More generally, stent evolution faces a number of other challenges. Even the most advanced metallic devices available today cannot avoid restenosis and thrombosis in all cases. Significant challenges still exist to overcome problems associated with malapposition, under-deployment, vessel tapering and bifurcation stenting. Lee et al. [40] have described the development of an early biodegradable bifurcation stent with comparable mechanical properties to metallic devices, but with very large struts. Ultimately, the only way to overcome these challenges may be through patient-specific stent design, a process likely to be made possible when supported by computational engineering methods and very powerful computers.

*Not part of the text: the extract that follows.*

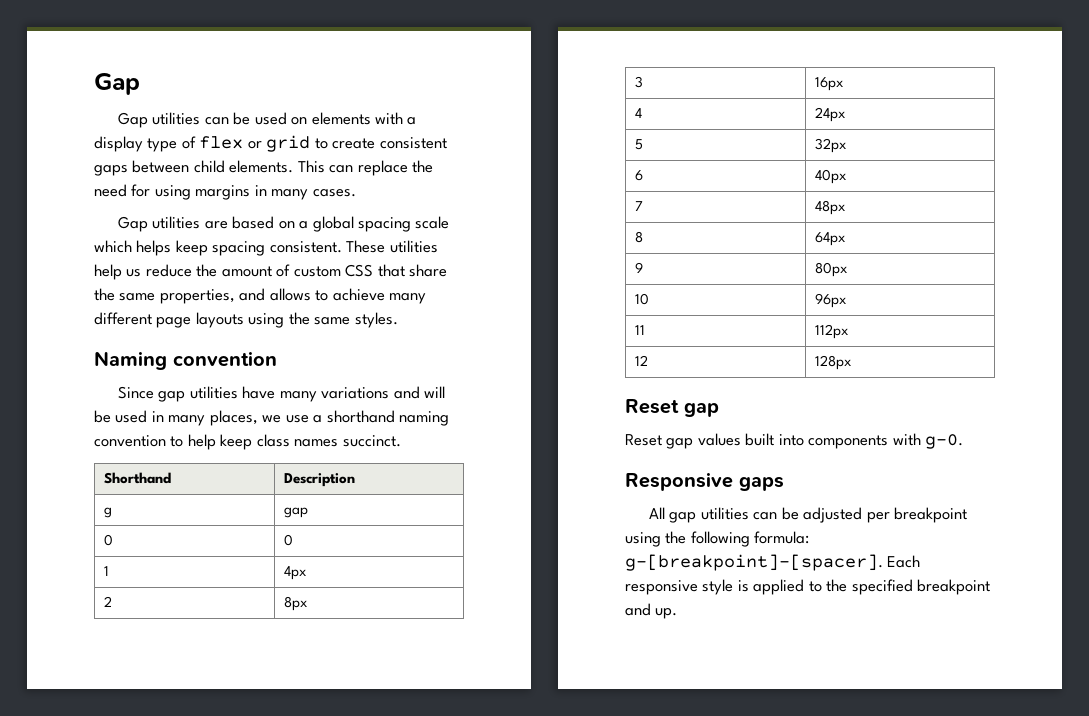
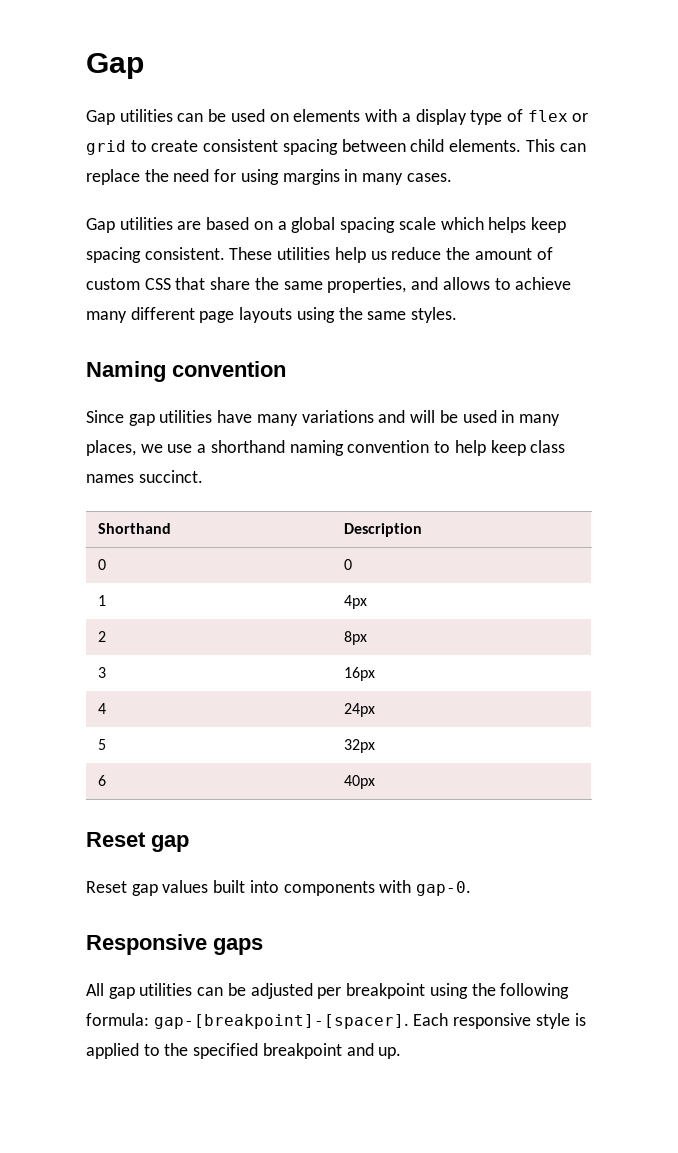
[94,165,128,176] gaps -> [282,139,338,155] spacing
[103,507,112,518] [283,507,308,518] // g | gap -> (423, 530) none
[634,201,643,211] [814,200,846,215] [634,231,643,243] [814,232,846,246] [634,262,643,273] [814,262,848,277] [634,293,649,305] [814,293,847,308] [634,325,645,335] [814,324,849,339] [634,355,648,366] [814,355,852,370] // 7 | 48px // 8 | 64px // 9 | 80px // 10 | 96px // 11 | 112px // 12 | 128px -> (376, 782) none
[925,434,964,449] g-0. -> [416,881,472,896] gap-0.
[625,554,883,571] g-[breakpoint]-[spacer]. -> [153,1014,409,1029] gap-[breakpoint]-[spacer].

The main purpose of this chapter was to highlight a number of the design issues that are typically confronted when performing multi-objective design optimisation. By way of example, non-dimensional data was presented from a previous design study in a way to highlight how response surface models can be assessed for a range of objectives. Then, to illustrate how the same technology could be used in a time limited, industrially relevant design study, key elements of the design of a biodegradable device were presented. Unfortunately, details of the geometry could not be shown due to commercial sensitivity. However, the realities associated with the need to manufacture a prototype were outlined, starting from the findings from a preliminary study depicted in Figs. 16, 17, 18 and culminating in a more ad hoc re-design with consideration of radial collapse resistance. Finally, although the value of multi-dimensional response surfaces has been demonstrated, more detailed assessment of the sensitivity of different objectives is sometimes necessary as well.